Through to the final line, write out the records below exactly, omitting any images they contain.

+-------+

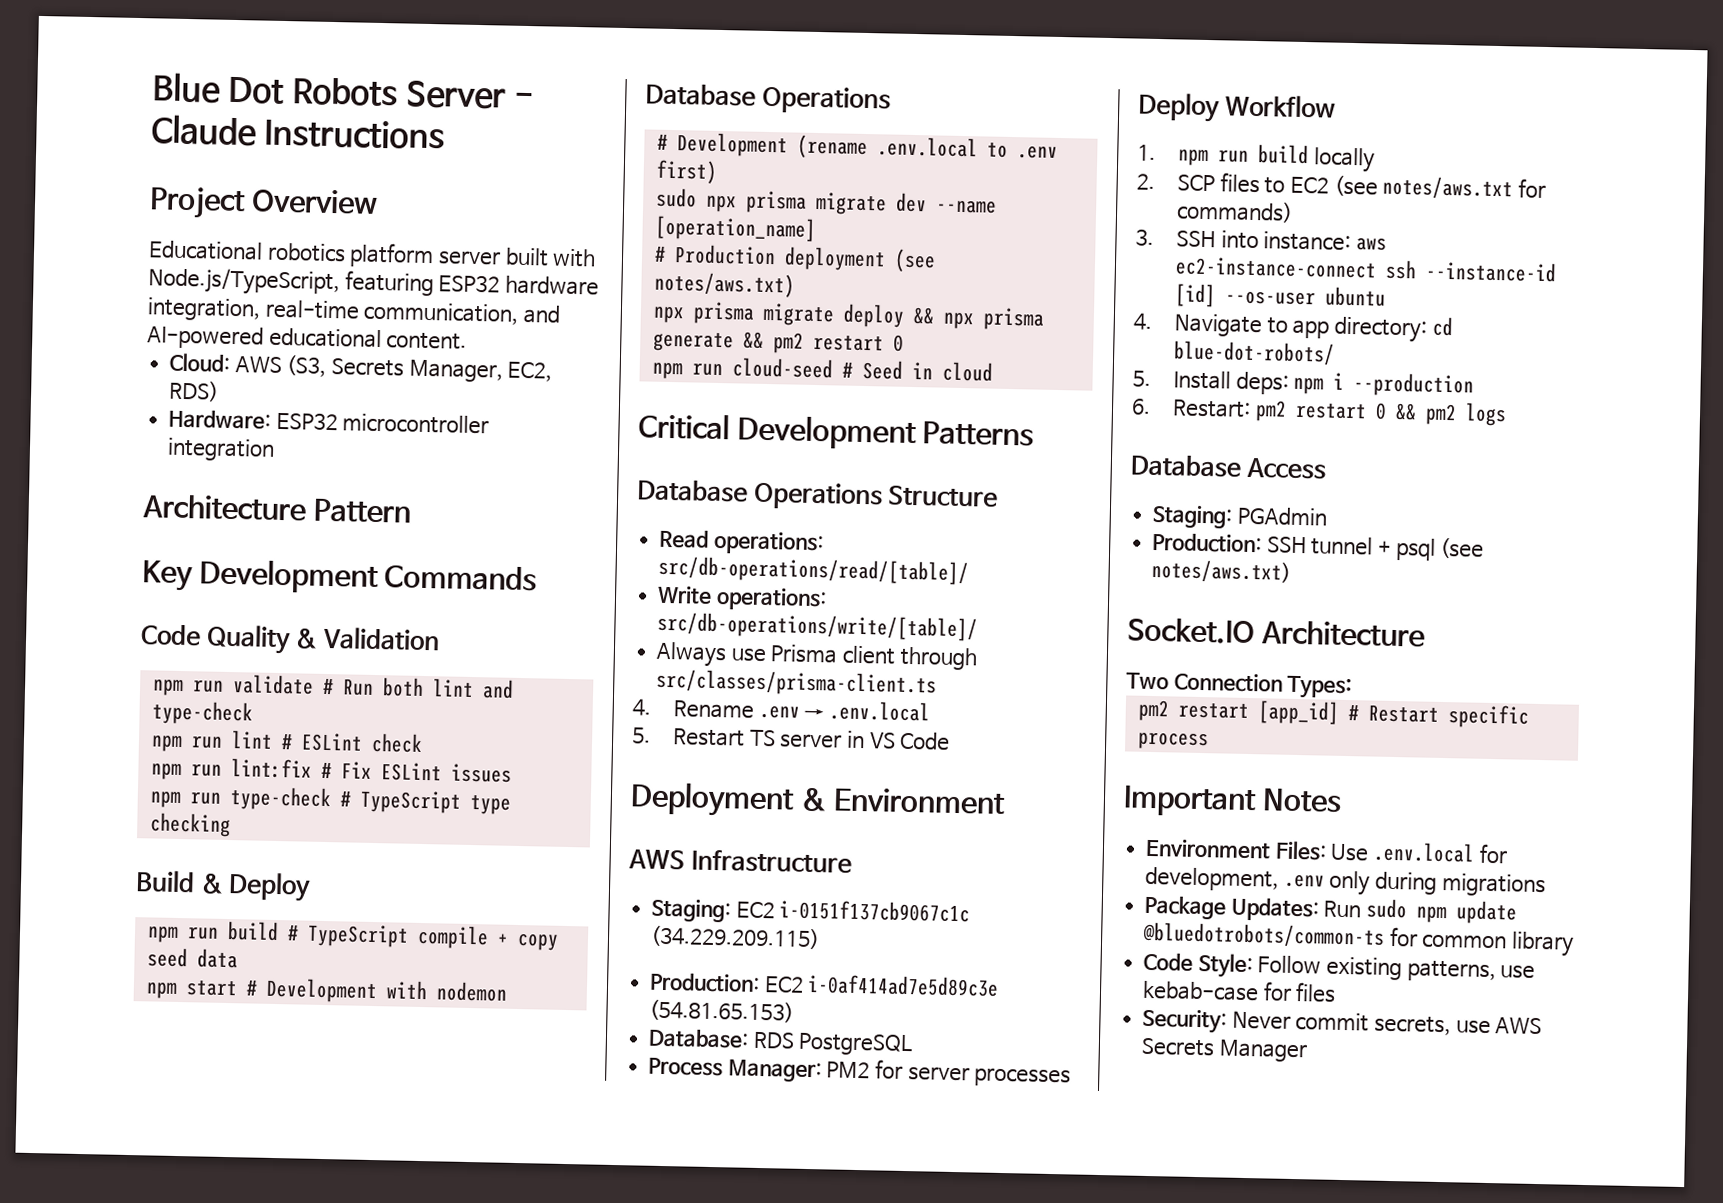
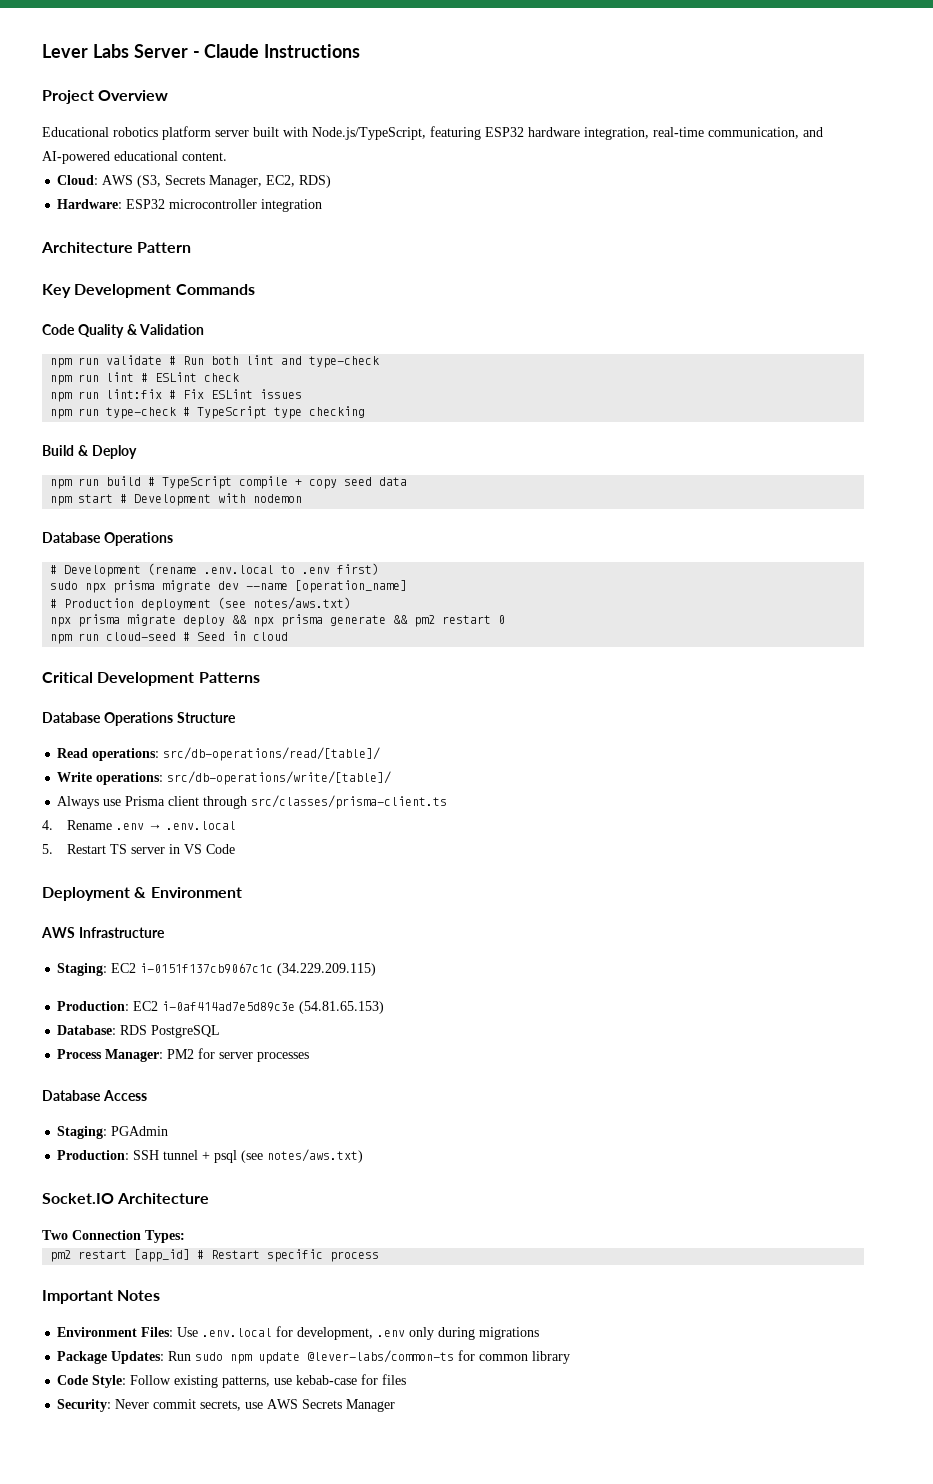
- Blue Dot Robots Server - Claude Instructions
+ Lever Labs Server - Claude Instructions
- Deploy Workflow
- 1. npm run build locally
- 2. SCP files to EC2 (see notes/aws.txt for commands)
- 3. SSH into instance: aws ec2-instance-connect ssh --instance-id [id] --os-user ubuntu
- 4. Navigate to app directory: cd blue-dot-robots/
- 5. Install deps: npm i --production
- 6. Restart: pm2 restart 0 && pm2 logs
- Package Updates: Run sudo npm update @bluedotrobots/common-ts for common library
+ Package Updates: Run sudo npm update @lever-labs/common-ts for common library

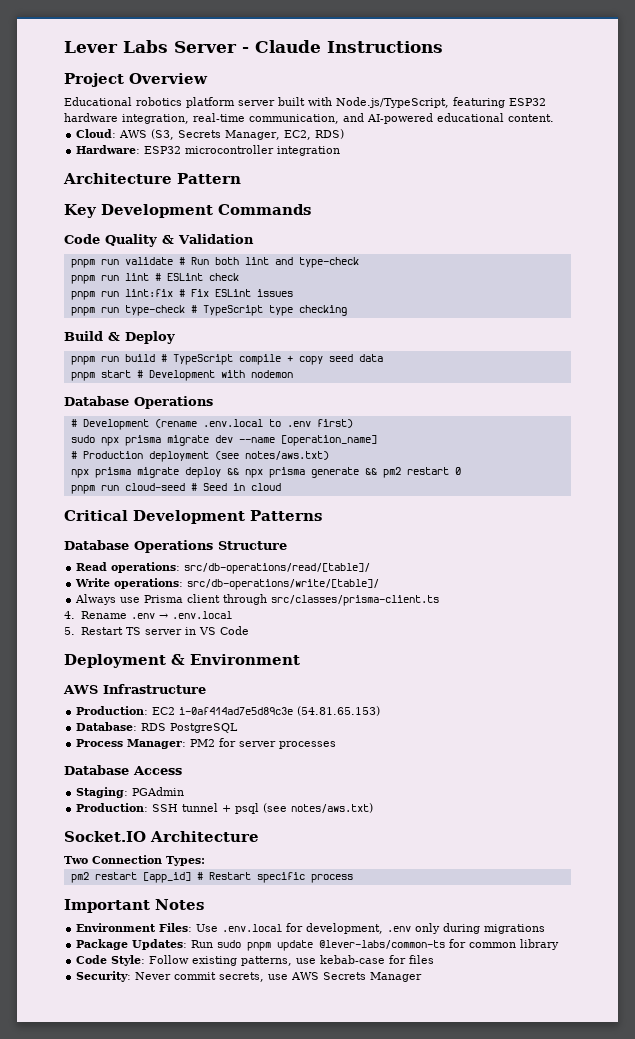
- npm run validate # Run both lint and type-check
+ pnpm run validate # Run both lint and type-check
- npm run lint # ESLint check
+ pnpm run lint # ESLint check
- npm run lint:fix # Fix ESLint issues
+ pnpm run lint:fix # Fix ESLint issues
- npm run type-check # TypeScript type checking
+ pnpm run type-check # TypeScript type checking
- npm run build # TypeScript compile + copy seed data
+ pnpm run build # TypeScript compile + copy seed data
- npm start # Development with nodemon
+ pnpm start # Development with nodemon
- npm run cloud-seed # Seed in cloud
+ pnpm run cloud-seed # Seed in cloud
- Staging: EC2 i-0151f137cb9067c1c (34.229.209.115)
- Package Updates: Run sudo npm update @lever-labs/common-ts for common library
+ Package Updates: Run sudo pnpm update @lever-labs/common-ts for common library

+-------+

§ **Exercise result**
- Blue Dot Robots Server - Claude Instructions
+ Lever Labs Server - Claude Instructions
- Deploy Workflow
- 1. npm run build locally
- 2. SCP files to EC2 (see notes/aws.txt for commands)
- 3. SSH into instance: aws ec2-instance-connect ssh --instance-id [id] --os-user ubuntu
- 4. Navigate to app directory: cd blue-dot-robots/
- 5. Install deps: npm i --production
- 6. Restart: pm2 restart 0 && pm2 logs
- Package Updates: Run sudo npm update @bluedotrobots/common-ts for common library
+ Package Updates: Run sudo npm update @lever-labs/common-ts for common library

- npm run validate # Run both lint and type-check
+ pnpm run validate # Run both lint and type-check
- npm run lint # ESLint check
+ pnpm run lint # ESLint check
- npm run lint:fix # Fix ESLint issues
+ pnpm run lint:fix # Fix ESLint issues
- npm run type-check # TypeScript type checking
+ pnpm run type-check # TypeScript type checking
- npm run build # TypeScript compile + copy seed data
+ pnpm run build # TypeScript compile + copy seed data
- npm start # Development with nodemon
+ pnpm start # Development with nodemon
- npm run cloud-seed # Seed in cloud
+ pnpm run cloud-seed # Seed in cloud
- Staging: EC2 i-0151f137cb9067c1c (34.229.209.115)
- Package Updates: Run sudo npm update @lever-labs/common-ts for common library
+ Package Updates: Run sudo pnpm update @lever-labs/common-ts for common library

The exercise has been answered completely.